At age 14, Carlotta Walls LaNier, who now lives in Denver, was thrust into the battle over civil rights in this country. All she really wanted was to go to school.
Sixty years ago, she was the youngest of nine black students who integrated a high school in Little Rock, Arkansas. Then-Arkansas Gov. Orvil Faubus had refused to allow black students to enter the school — even though the U.S. Supreme Court had declared segregation unconstitutional in Brown v. Board of Education Topeka.
This led to weeks of wrangling between state and federal authorities as the students repeatedly walked through angry mobs. Faubus finally released the National Guard, but left only a small number of local police to handle that angry mob that threatened students. In response, President Dwight Eisenhower sent in Army troops to escort the students into the school and between classes.
Following her graduation from Little Rock Central High School, LaNier attended Michigan State University before graduating in 1968 from the Colorado State College of Education — which is now known as the University of Northern Colorado.
Theo Wilson, a Denver activist, poet and executive director of Shop Talk Live! — which uses a barber shop as a setting for discussions about race and unity — joined the discussion as well. Wilson, who’s African-American, once pretended to be a white supremacist online, then did a TedTalk about what he witnessed. The video has reached at least 8 million people. We wanted to hear what an activist today wants to know from LaNier.
Conversation Highlights With Carlotta Walls LaNier
On Acts Of Kindness She Remembers From Her Time In High School:
"Kindness? You know, I guess I could say this one particular student who would always pick me to be on her team and I think it's because not only could I do whatever it was rather well, but... I was never the last person to be picked if you know what I'm saying, so I think, overall, that might have been the kindest thing, but the most joy I received at Little Rock Central High School was receiving my diploma because it validated all the things that I had gone through for three years."
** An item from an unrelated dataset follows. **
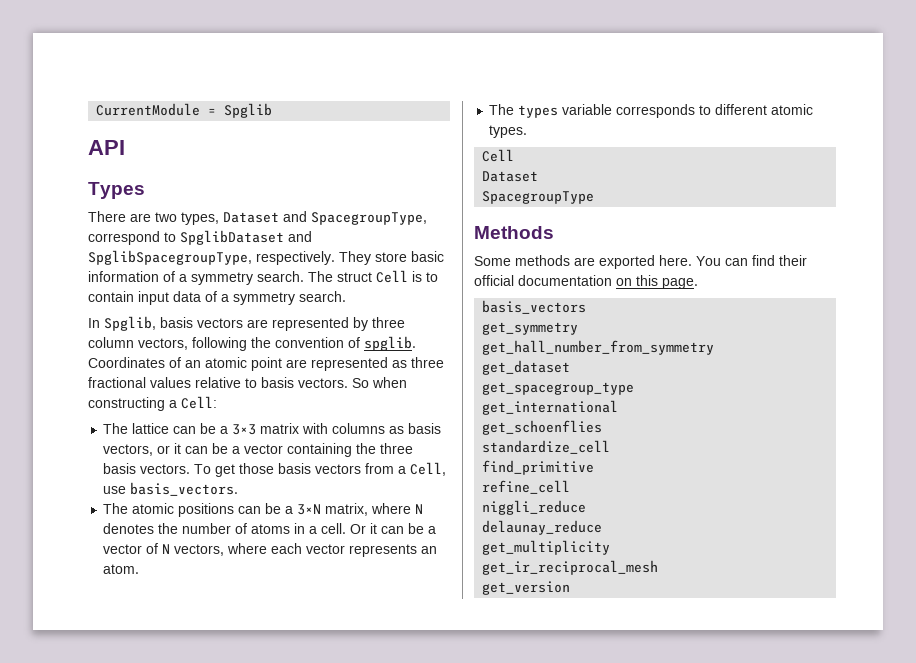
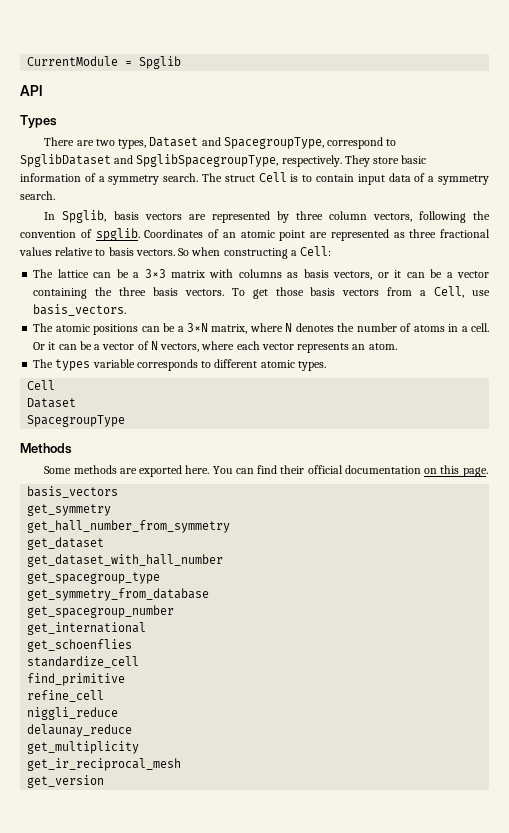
+ get_dataset_with_hall_number
+ get_symmetry_from_database
+ get_spacegroup_number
On How She Sees The Crowds And Fellow Students From Those Years In Little Rock Today:
"I had no hate for these people. I was never taught to hate, OK? I think that that is what happens that you are taught that. I was never taught to hate people, but I did recognize those that were, who had unfounded fears, OK? I recognized the ignorance of people and I was always taught never stoop to that level, so I was not about to waddle with those kind of people."
On Whether Everything Has "Worked Out" Since The Integration At Little Rock Central High:
"We're 60 years and I'm looking at some of the same things that happened to me prior to that. Now there's been a lot of progress now and it was all based on the Supreme Court decision, which was unanimous. I don't think we've had anything similar to that since 1954."
"Brown versus Board of Education, and let me tell you. The Civil Rights Act, the Housing Rights Act, the Voters Rights Act, that's all progress, and it all came from that foundation. So I'm not going to sit here and say that we're still living the same way, but I do see this pendulum swinging back in that particular direction [of the Jim Crow era]."
On What She Would Tell A Younger Generation That Is Seeing The Pendulum Swing Back:
"Well, there are a number of things. One is get to know who you are... You really do need to be centered and know who you are. Now, I do fault the education system because they've taken away the arts. They've taken away civics, and civics is very important — I don't care what color you are — to understand how to get involved, how to understand what is important within your community and so forth."
"...you need to be proud of the fact that you have this heritage, whether it's African-American heritage or Hispanic heritage or Polish heritage or what have you. We've all given to this world. All these groups have given something that is good, and we need to look at that piece and grow from that."